Davon war in der Euro-Krise bislang nicht die Rede: dass ein Diplomat durch die Heirat einer millionenschweren Witwe seinen bankrotten Staat retten muss. "Fürs Vaterland zu erben", heißt die Operetten-Parole - eine nette Möglichkeit des Schuldenabbaus.

JÜK |

Davon war in der Euro-Krise bislang nicht die Rede: dass ein Diplomat durch die Heirat einer millionenschweren Witwe seinen bankrotten Staat retten muss. "Fürs Vaterland zu erben", heißt die Operetten-Parole - eine nette Möglichkeit des Schuldenabbaus. Wobei diese Hanna Glawari für das klamme Theater Ulm auch eine gute Partie wäre.
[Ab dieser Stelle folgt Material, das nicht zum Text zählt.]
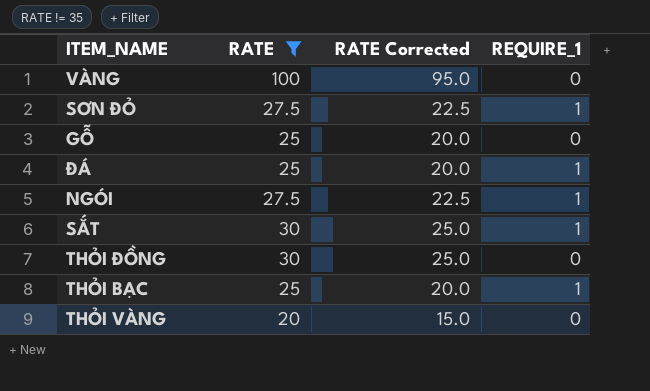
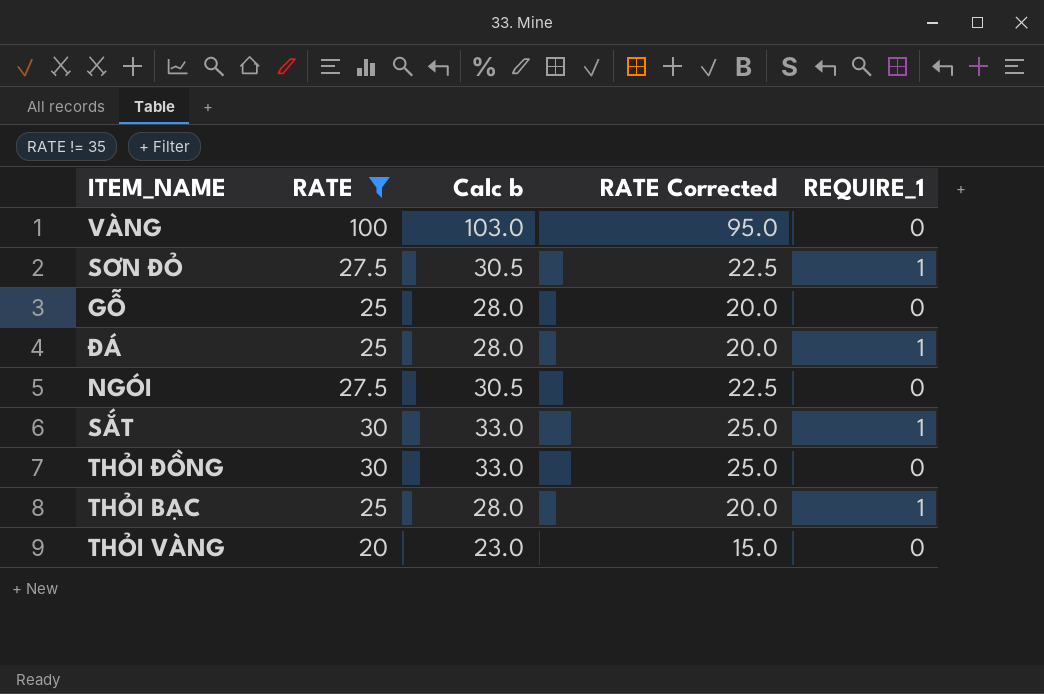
column Calc b | formula: none -> [RATE] + 3
NGÓI | REQUIRE_1: 1 -> 0

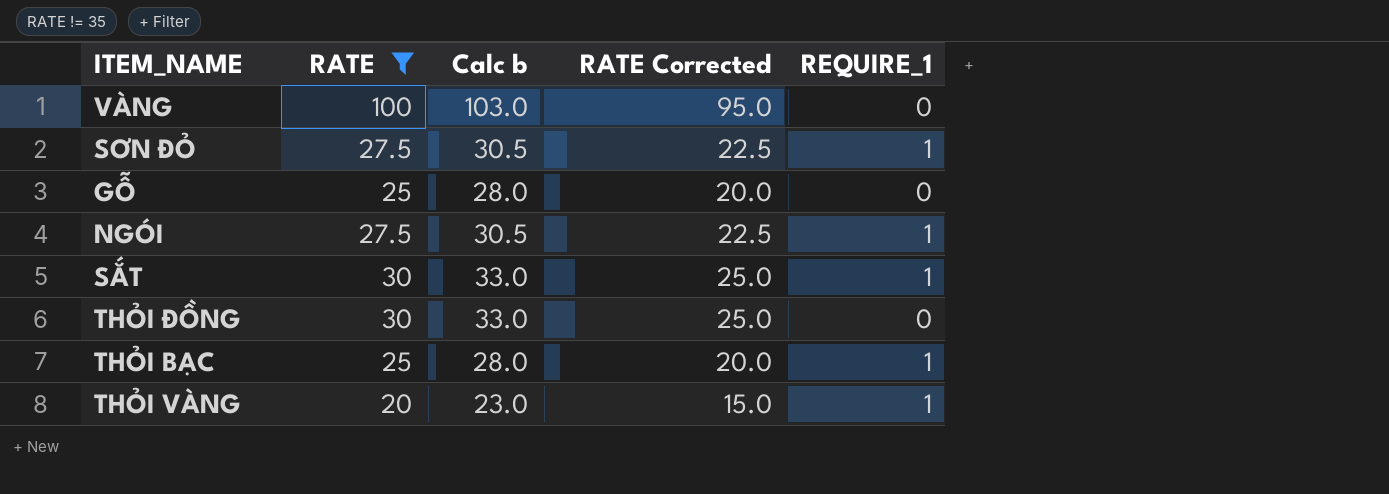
row ĐÁ: 25 | 28.0 | 20.0 | 1 -> none
NGÓI | REQUIRE_1: 0 -> 1
THỎI VÀNG | REQUIRE_1: 0 -> 1

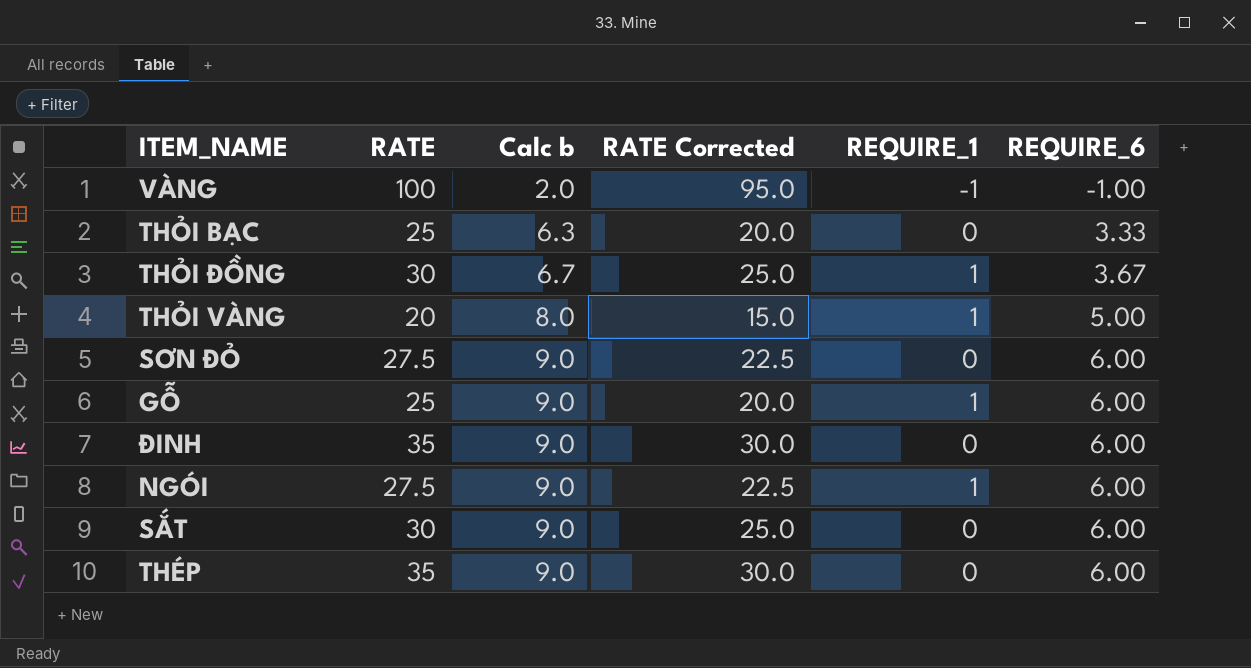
filter: RATE != 35 -> none
row order: none -> Calc b ascending
column Calc b | formula: [RATE] + 3 -> [REQUIRE_6] + 3
column REQUIRE_6 | position: none -> 6
VÀNG | REQUIRE_1: 0 -> -1
THỎI BẠC | REQUIRE_1: 1 -> 0
THỎI ĐỒNG | REQUIRE_1: 0 -> 1
SƠN ĐỎ | REQUIRE_1: 1 -> 0
GỖ | REQUIRE_1: 0 -> 1
SẮT | REQUIRE_1: 1 -> 0

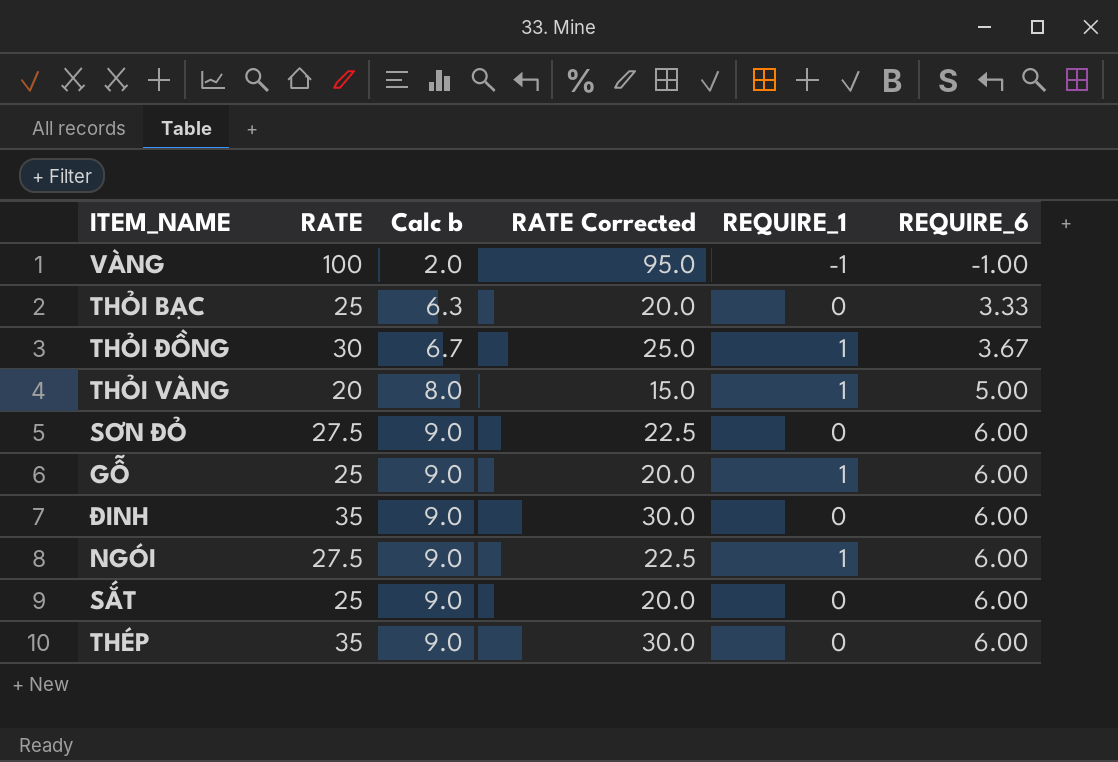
SẮT | RATE: 30 -> 25
SẮT | RATE Corrected: 25.0 -> 20.0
Das Bühnenbild für Franz Lehárs "Der lustigen Witwe": öde Kulissen in grellbunten Farben. Und die berühmten Grisetten: Kein Bein-hoch-Ballett, es müssen Verwaltungsdirektorin Angela Weißhardt und Öffentlichkeitsarbeiterin Susanne Lemke ran, schwarzperückt im roten Puff-Fummel. Sparmaßnahmen? Nicht direkt, eher Silvesterball und Faschingsklamotte schon vor dem 11. 11. im Großen Haus zu flott von Kapellmeister Michael Weiger dirigierten Melodien und Tänzen. Und das Bühnenbild ist ebenfalls ein Gag, auch wenn mans nicht so merkt. Regisseur Benjamin Künzel inszeniert "Die lustige Witwe" nämlich als Fernsehoperette der 60er Jahre. Eine gute Idee, die er noch hätte aufwändiger ausspielen können. Die Akteure: Oxana Arkaeva in der Titelpartie und Tomasz Kaluzny als Graf Danilo sangen gewöhnungsbedürftig, Maria Rosendorfsky erhielt als mitreißende Valencienne gestern Abend den lautesten Applaus in einer stark beklatschten Premiere.